• **Problem to work on**: Among the entries below, find the lines that contain the string "with". State only how many there are.

• **Extracted entries**:

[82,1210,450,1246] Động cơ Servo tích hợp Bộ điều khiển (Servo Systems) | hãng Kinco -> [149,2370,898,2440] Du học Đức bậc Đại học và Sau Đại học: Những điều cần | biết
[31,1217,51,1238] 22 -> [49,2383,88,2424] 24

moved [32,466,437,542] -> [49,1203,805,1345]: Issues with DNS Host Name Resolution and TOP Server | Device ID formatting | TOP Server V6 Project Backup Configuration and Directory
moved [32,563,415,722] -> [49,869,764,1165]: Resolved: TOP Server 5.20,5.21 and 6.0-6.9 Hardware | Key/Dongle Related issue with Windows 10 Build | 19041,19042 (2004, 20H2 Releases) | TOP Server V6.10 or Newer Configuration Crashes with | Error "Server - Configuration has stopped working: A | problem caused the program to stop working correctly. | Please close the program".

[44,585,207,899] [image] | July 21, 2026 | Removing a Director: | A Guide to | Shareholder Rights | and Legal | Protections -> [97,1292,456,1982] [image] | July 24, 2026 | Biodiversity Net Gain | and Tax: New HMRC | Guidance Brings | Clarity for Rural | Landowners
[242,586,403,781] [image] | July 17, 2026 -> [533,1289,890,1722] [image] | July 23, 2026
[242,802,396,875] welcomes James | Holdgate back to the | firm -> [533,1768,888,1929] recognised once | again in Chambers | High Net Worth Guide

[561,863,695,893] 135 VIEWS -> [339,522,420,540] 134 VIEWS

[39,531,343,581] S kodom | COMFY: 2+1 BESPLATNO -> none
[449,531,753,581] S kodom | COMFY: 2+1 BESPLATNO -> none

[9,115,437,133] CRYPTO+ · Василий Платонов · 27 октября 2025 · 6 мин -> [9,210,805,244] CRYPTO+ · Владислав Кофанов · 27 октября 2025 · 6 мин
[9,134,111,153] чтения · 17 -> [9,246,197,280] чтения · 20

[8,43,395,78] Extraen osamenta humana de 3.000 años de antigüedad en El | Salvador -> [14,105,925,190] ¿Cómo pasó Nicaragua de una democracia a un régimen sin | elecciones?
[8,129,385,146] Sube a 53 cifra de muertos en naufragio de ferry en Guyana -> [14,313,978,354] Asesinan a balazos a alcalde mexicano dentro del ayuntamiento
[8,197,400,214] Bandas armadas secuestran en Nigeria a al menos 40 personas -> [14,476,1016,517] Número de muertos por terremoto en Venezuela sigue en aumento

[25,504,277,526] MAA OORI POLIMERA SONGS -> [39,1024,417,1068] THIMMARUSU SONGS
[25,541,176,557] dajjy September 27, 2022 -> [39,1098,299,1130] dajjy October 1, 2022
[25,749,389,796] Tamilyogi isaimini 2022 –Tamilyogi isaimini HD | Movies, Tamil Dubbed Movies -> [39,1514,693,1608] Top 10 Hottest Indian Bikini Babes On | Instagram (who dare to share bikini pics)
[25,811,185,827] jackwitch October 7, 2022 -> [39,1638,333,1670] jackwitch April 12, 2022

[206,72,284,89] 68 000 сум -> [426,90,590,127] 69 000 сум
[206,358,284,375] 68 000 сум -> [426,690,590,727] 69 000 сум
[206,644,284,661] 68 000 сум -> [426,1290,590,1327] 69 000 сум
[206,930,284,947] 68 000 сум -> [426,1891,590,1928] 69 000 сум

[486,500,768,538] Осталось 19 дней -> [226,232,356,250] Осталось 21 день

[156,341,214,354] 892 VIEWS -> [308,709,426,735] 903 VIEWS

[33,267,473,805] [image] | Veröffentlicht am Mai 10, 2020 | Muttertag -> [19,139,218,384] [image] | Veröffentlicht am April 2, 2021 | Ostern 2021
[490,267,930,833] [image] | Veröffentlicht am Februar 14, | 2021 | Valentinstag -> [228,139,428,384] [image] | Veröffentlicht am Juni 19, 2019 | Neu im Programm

• **Solution to the problem**: 2